Murcia has asked for the wisdom of the Perl Monks concerning the following question:

Hi Confreres, I want your expertise in "how to upload many files from many dir" as quick as possible?"

Problem:

I want to download thousands of files from a server. These files are distributed in same dirs.

Now I do it with a system call (wget) uploading all files in each dir one after another.

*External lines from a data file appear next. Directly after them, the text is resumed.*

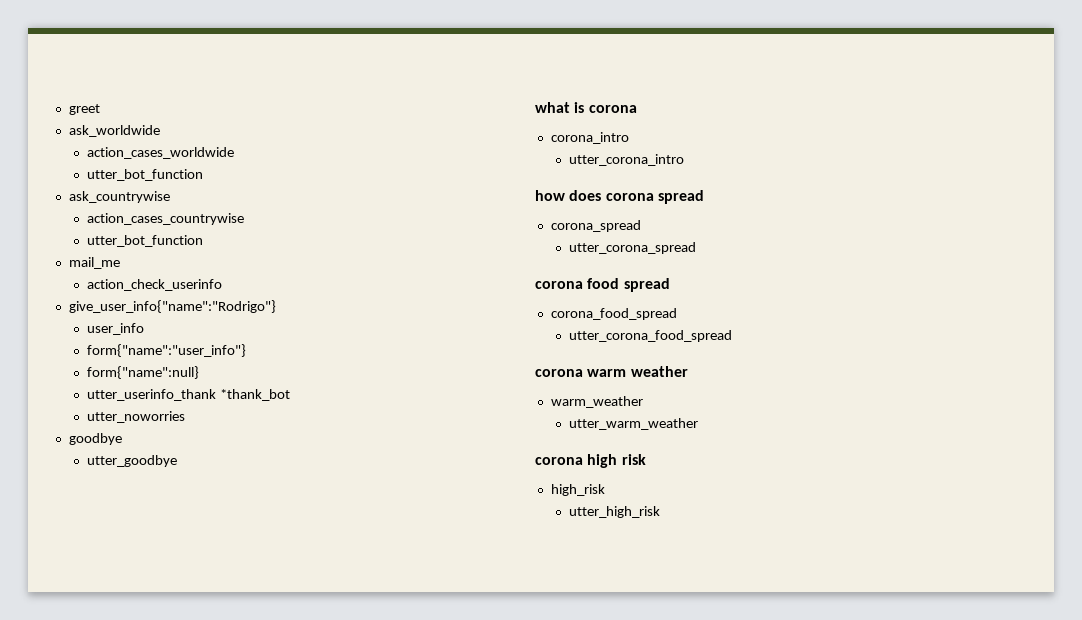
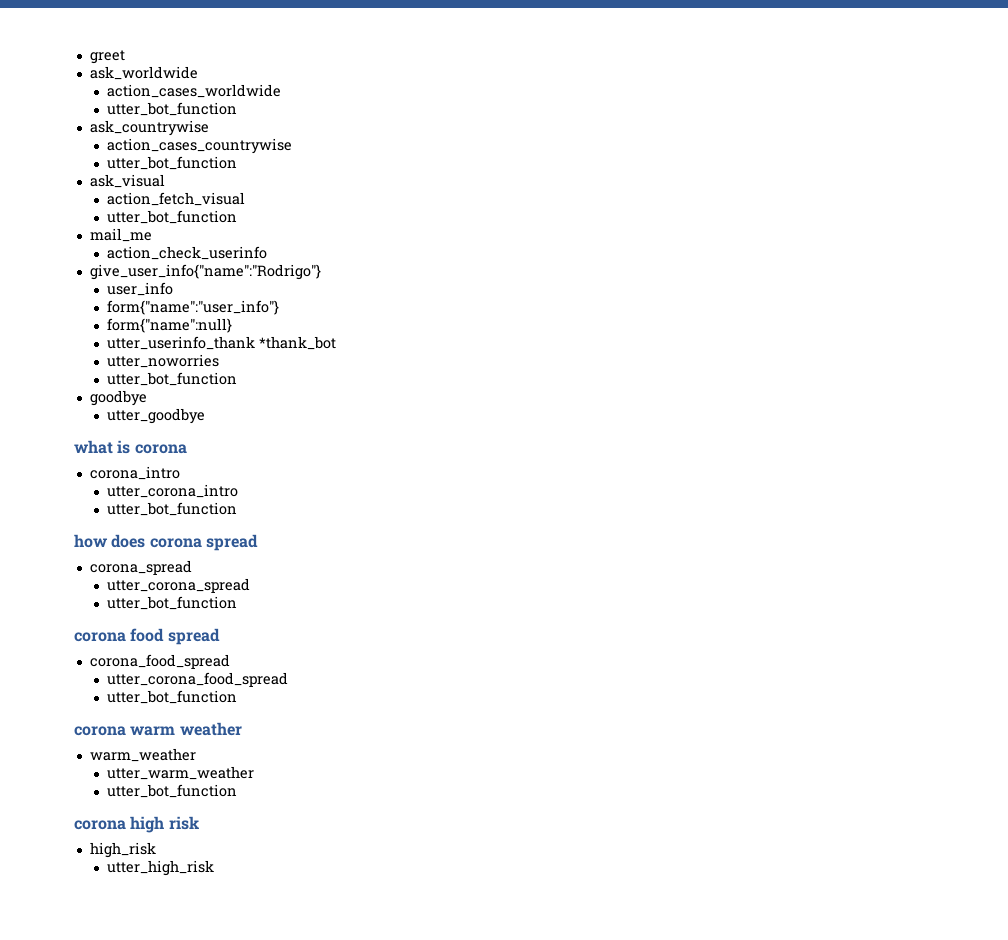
(204, 241) none -> [89,174,165,188] [107,192,246,206] [107,210,238,224] // ask_visual // action_fetch_visual // utter_bot_function
(186, 417) none -> [107,372,238,386] // utter_bot_function
(685, 160) none -> [107,502,238,516] // utter_bot_function
(697, 248) none -> [107,596,238,610] // utter_bot_function
(733, 336) none -> [107,690,238,704] // utter_bot_function
(699, 424) none -> [107,784,238,798] // utter_bot_function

my @dir = (lmo lin lmf bsu ssu sst ); # and more dir names foreach my $dir(@dir){ my $link = "ftp://ftp.<Path_to_dir>.jp/$dir/*"; system("wget -nH -nd --timestamping $link"); }
that takes time!

Should I make a fork? Makes this sense? And IF how? Internet bandwidth is not a problem!

Thanks Murcia

Replies are listed 'Best First'.
Re: file upload
by halley (Prior) on Sep 15, 2005 at 14:32 UTC
    Your code won't compile as typed.

    You could fork or provide system() arguments which will put each submitted command into the background, allowing the next iteration to begin immediately. However, this will mean that you're creating many concurrent login sessions to the same FTP server, which may fail if the FTP server has policies against such usage. You may also want to limit the number of concurrent sessions for other reasons, even if "bandwidth isn't a problem."

    --
    [ e d @ h a l l e y . c c ]

fork me? fork queue!
by LanceDeeply (Chaplain) on Sep 15, 2005 at 17:03 UTC
    my %children; my $max_children = 3; my @todo_list; foreach my $dir(qw/lmo lin lmf bsu ssu sst/) { fork_download($dir); } complete_downloads(); sub fork_download { my $dir = shift; if ( ( scalar keys %children ) < $max_children ) { my $pid = fork; if ( $pid ) { # this is parent process $children{$pid} = $dir; } else { if ( not defined $pid ) { die "failed to fork!\n"; } # this is child process my $link = "ftp://ftp.<Path_to_dir>.jp/$dir/*"; system("wget -nH -nd --timestamping $link"); # exit child process exit 0; } } else { # too much child labor! queue for later push @todo_list, $dir; } } sub complete_downloads { while (%children) { my $childpid = wait(); print "child [$childpid][" . $children{$childpid}. "] is done\ +n"; delete $$children{$childpid}; if ( @todo_list ) { my $nextDir= shift @todo_list; fork_download($nextDir); } } }
    -HTH

    Update: forgot to exit child process!
Re: file upload
by newroz (Monk) on Sep 15, 2005 at 15:03 UTC
    It is not clear whether you're uploading or downloading.
    In either case, look Net::FTP. It will save your program from system calls and
    you'll be able to create one session for multiple files